Where an entry holds an image, leave the image out; otherwise reproduce the entry exactly.

*** SOURCE DATA Section Begins ***

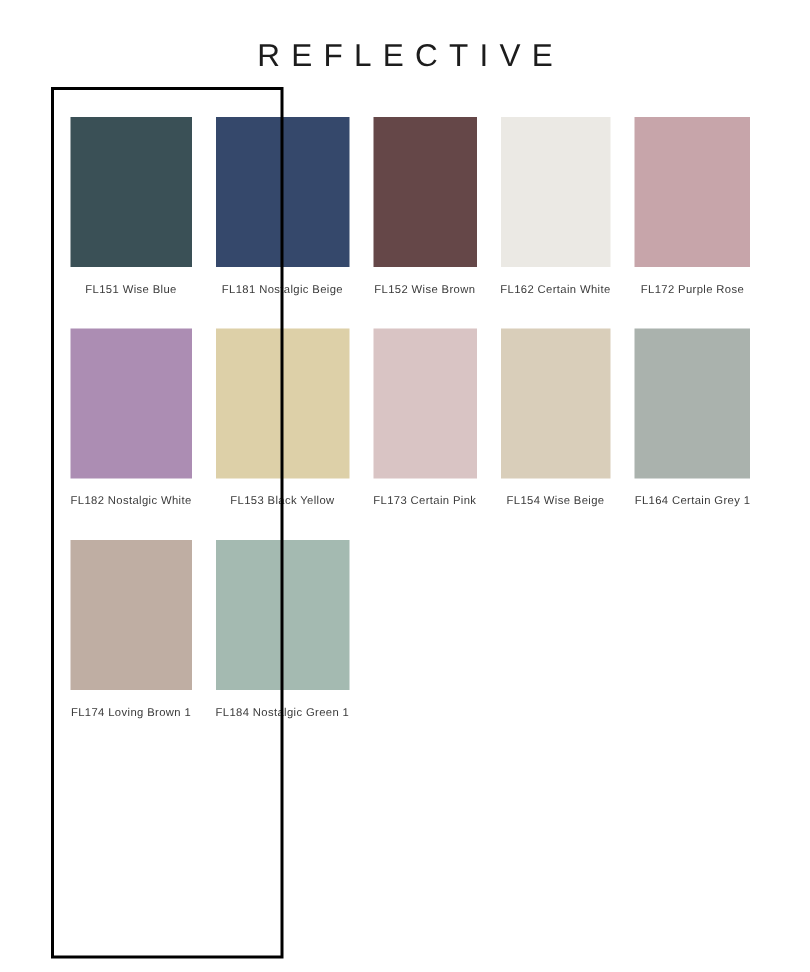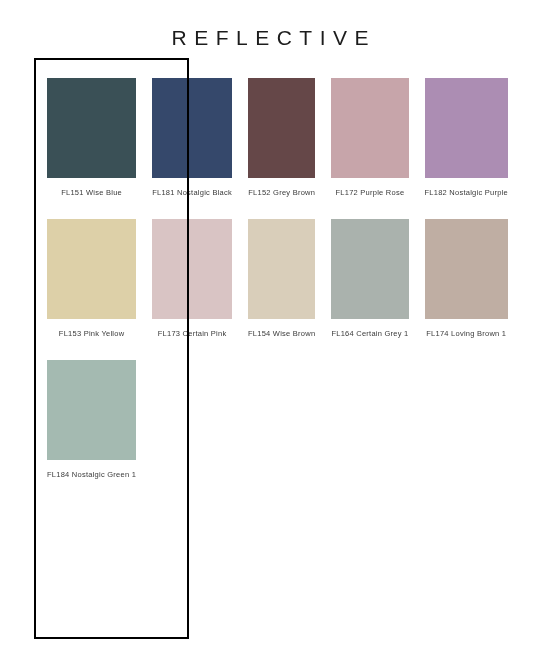"FL181 Nostalgic Black" div.chip-label { text: Black -> Beige }
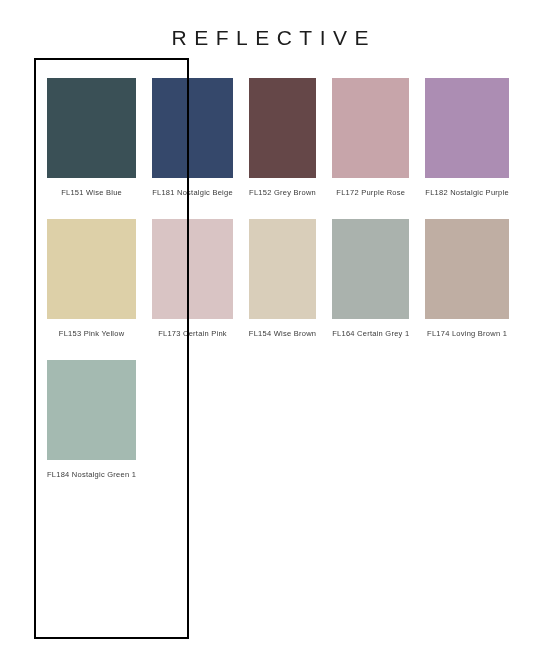"FL152 Grey Brown" div.chip-label { text: Grey -> Wise }
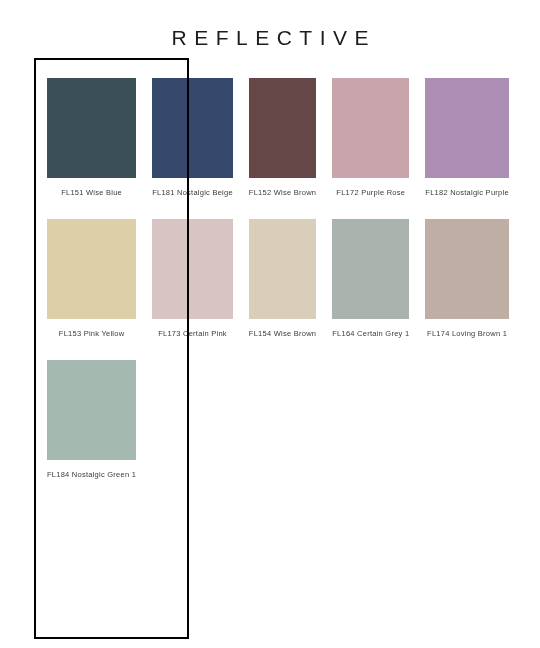"FL162 Certain White" div.cell { html: none -> <div> <div></div> <div>FL162 Certain White</div> </div> }
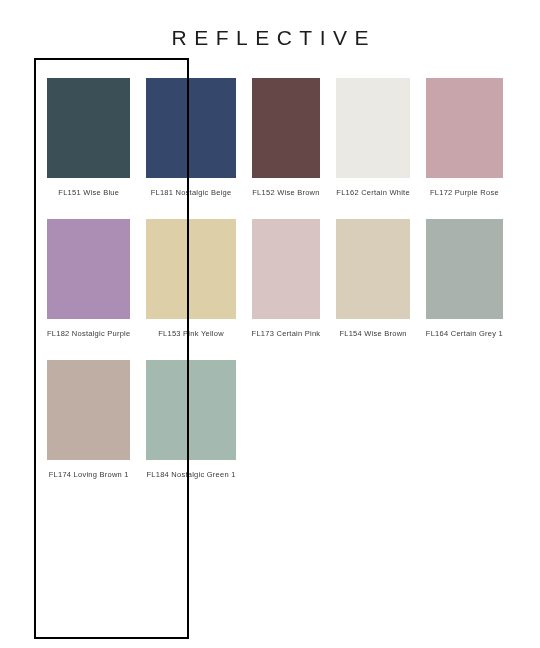"FL182 Nostalgic Purple" div.chip-label { text: Purple -> White }
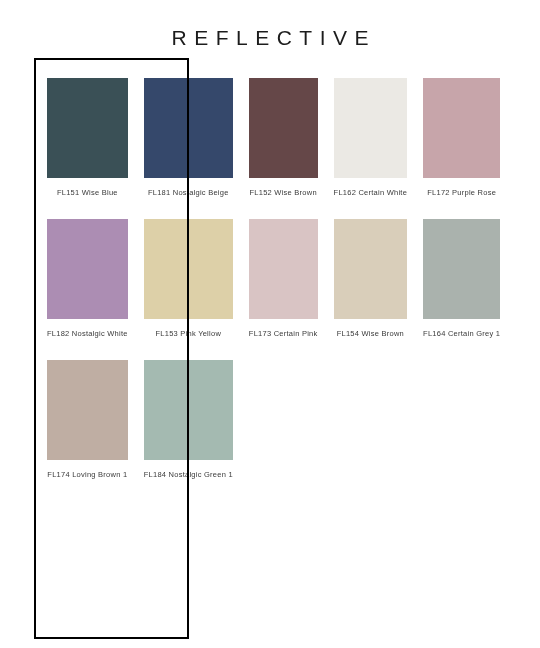"FL153 Pink Yellow" div.chip-label { text: Pink -> Black }
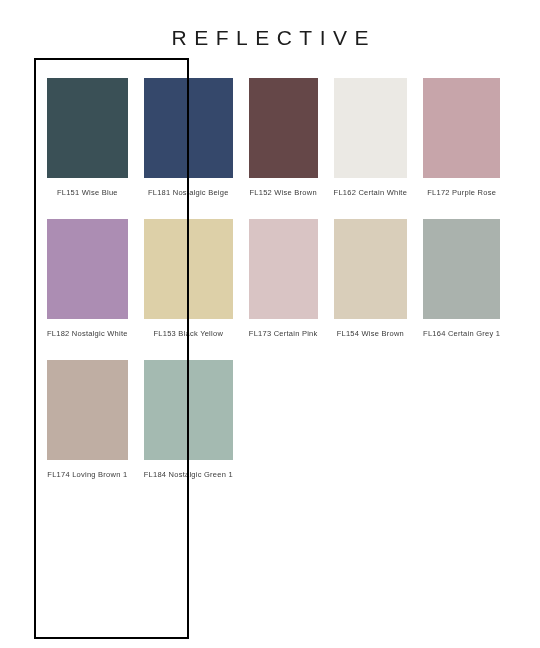"FL154 Wise Brown" div.chip-label { text: Brown -> Beige }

*** SOURCE DATA Section Ends ***

→ ANSWER SECTION
"FL181 Nostalgic Black" div.chip-label { text: Black -> Beige }
"FL152 Grey Brown" div.chip-label { text: Grey -> Wise }
"FL162 Certain White" div.cell { html: none -> <div> <div></div> <div>FL162 Certain White</div> </div> }
"FL182 Nostalgic Purple" div.chip-label { text: Purple -> White }
"FL153 Pink Yellow" div.chip-label { text: Pink -> Black }
"FL154 Wise Brown" div.chip-label { text: Brown -> Beige }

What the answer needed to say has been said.